- **DIRECTIONS FOR THIS TASK**: Below is some data. Retype exactly the lines starting at the one with "2019-03-22: 4.94 -> none" and ending at the one with "2019-04-16: none -> 5.13".

Segment Start: EXCERPTED RECORDS

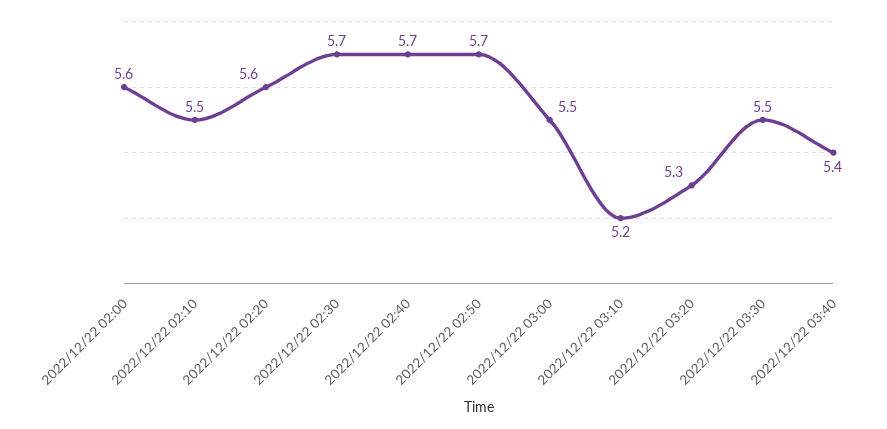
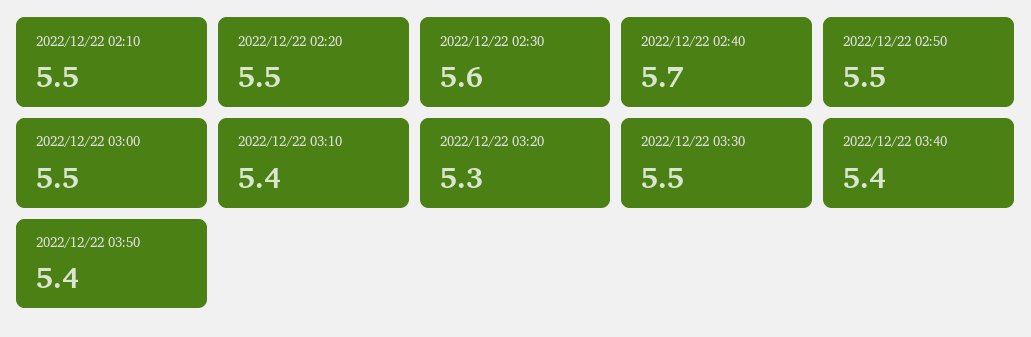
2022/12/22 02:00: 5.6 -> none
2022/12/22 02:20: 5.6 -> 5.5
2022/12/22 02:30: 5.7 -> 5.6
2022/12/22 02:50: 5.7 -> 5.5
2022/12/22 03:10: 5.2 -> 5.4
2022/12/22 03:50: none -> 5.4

Segment End: EXCERPTED RECORDS
Segment Start: EXCERPTED RECORDS

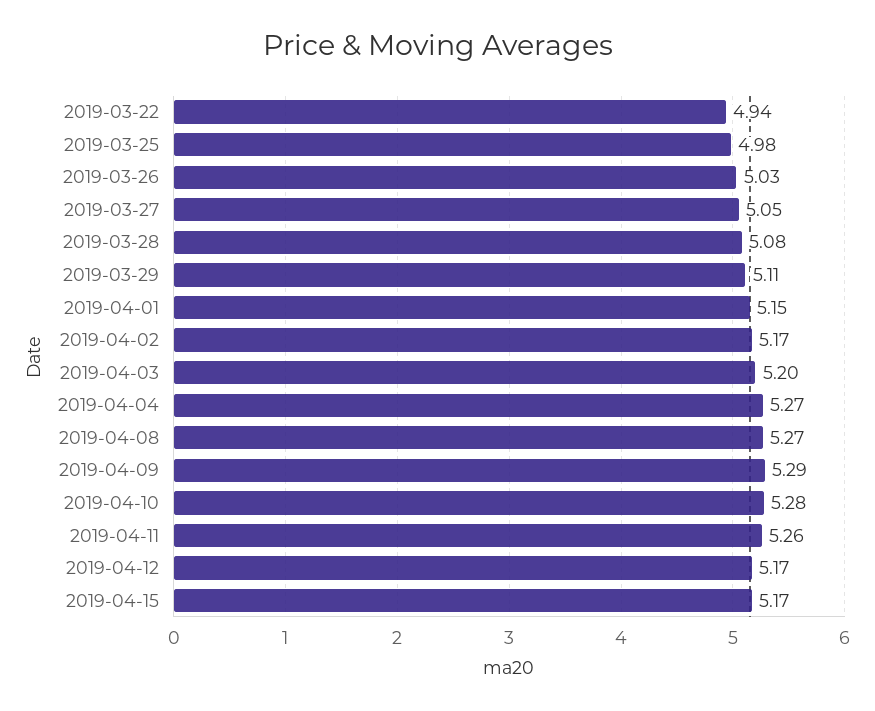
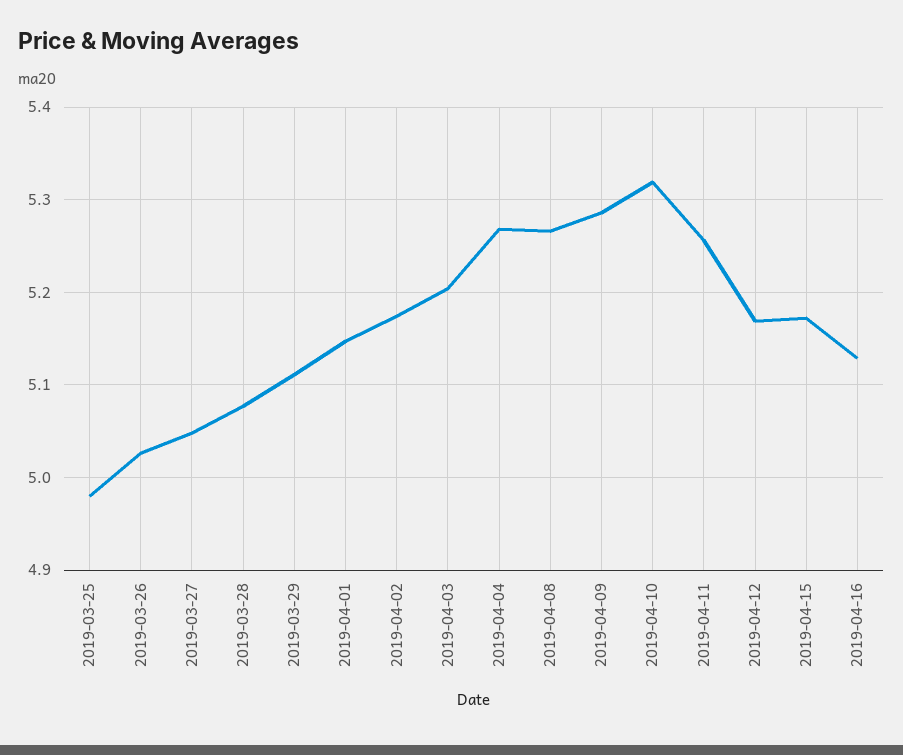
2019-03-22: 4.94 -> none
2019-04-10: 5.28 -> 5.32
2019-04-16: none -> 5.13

Segment End: EXCERPTED RECORDS

- **RESULT**:
2019-03-22: 4.94 -> none
2019-04-10: 5.28 -> 5.32
2019-04-16: none -> 5.13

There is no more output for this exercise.